Feb 18 8:00 PM

Better than ‘CSI’: High-tech DNA vacuum cracks cold case

Crime scene investigation shows are some of the most popular on television and some of my favorites. Who doesn’t love the “CSI” crime-fighting trio of Nick Stokes, Greg Sanders and Sara Sidle?

But, as I learned researching this story, lots of the techniques used on those shows aren’t as advertised. One of the biggest discrepancies is the time it takes to match evidence to a suspect. On television it’s nearly instantaneous, but in real life it can take hours, days, weeks or months.

Along the road to finding the newest CSI innovations, I came across a story in which technology really made a difference. Science and technology are game changers in crime fighting. This means bad news for criminals. Crimes committed today have a good chance of being solved. Furthermore, just because criminals got away with something five, 10 or 20 years ago doesn’t mean they’re off the hook. As this technology advances, so does the chance that an old crime will finally be solved.
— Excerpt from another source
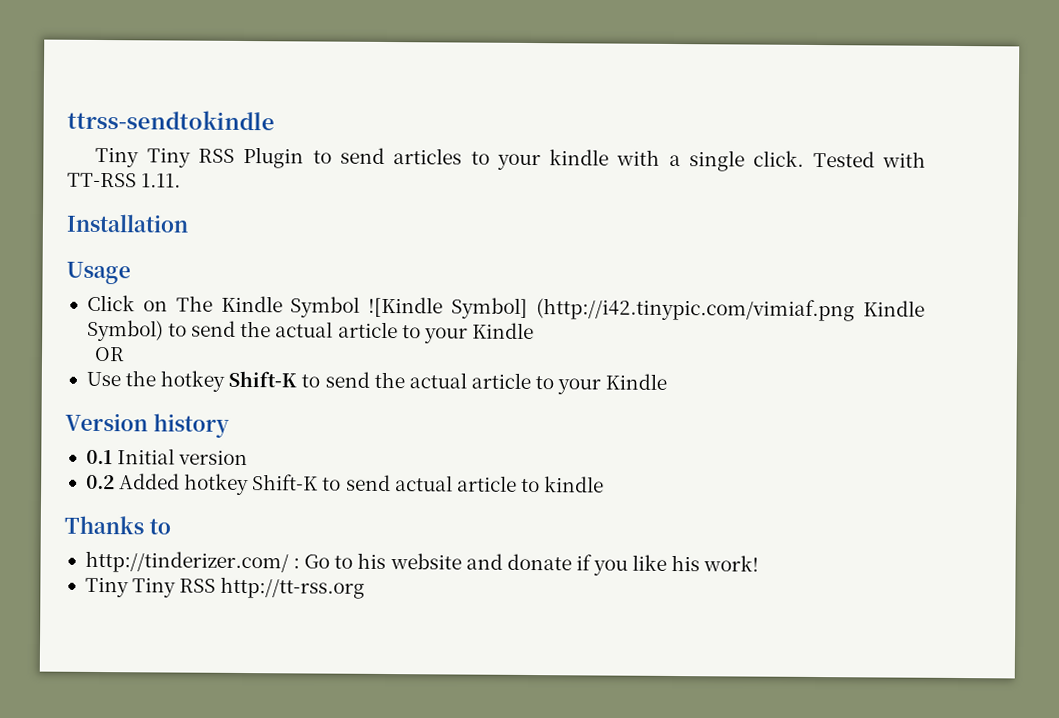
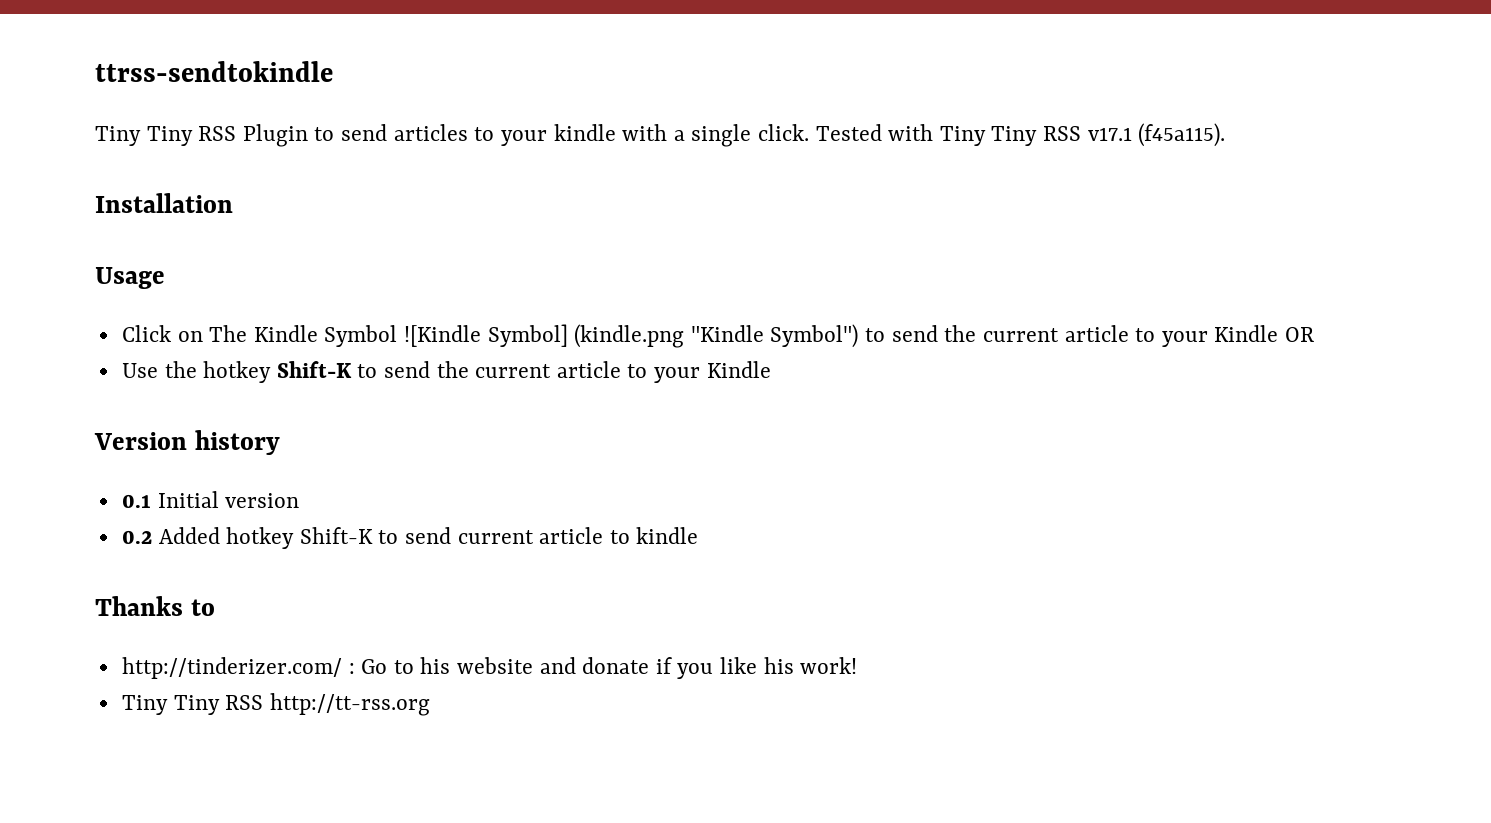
[67,172,182,188] TT-RSS 1.11. -> [939,123,1226,147] Tiny Tiny RSS v17.1 (f45a115).
[536,298,925,322] [86,319,534,344] (http://i42.tinypic.com/vimiaf.png Kindle Symbol) to send the actual article to your Kindle // -> [574,324,1279,348] (kindle.png "Kindle Symbol") to send the current article to your Kindle
[408,372,467,389] actual -> [475,364,552,378] current
[394,475,453,492] actual -> [457,530,534,544] current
Case in point: Wasatch County, Utah. Sheriff Todd Bonner and his deputies made an arrest in a murder case that dated back to 1995. Back then, he was still a deputy when he arrived at a crime scene by the Provo River. A girl named Krystal Beslanowitch, just 17 years old, was murdered — beaten with a rock, her body left by the river.

The Wasatch County Sheriff's Department hopes to use touch DNA to make a conviction in a 19-year-old murder case.

Bonner did what he could. The sheriff’s office interviewed dozens of people. It collected evidence but couldn’t come up with a suspect. Bonner never forgot about Beslanowitch, even after a decade passed. She was never just in the back of his mind; she was front and center. Sheriff Bonner kept a photo of her hanging on the board in his office.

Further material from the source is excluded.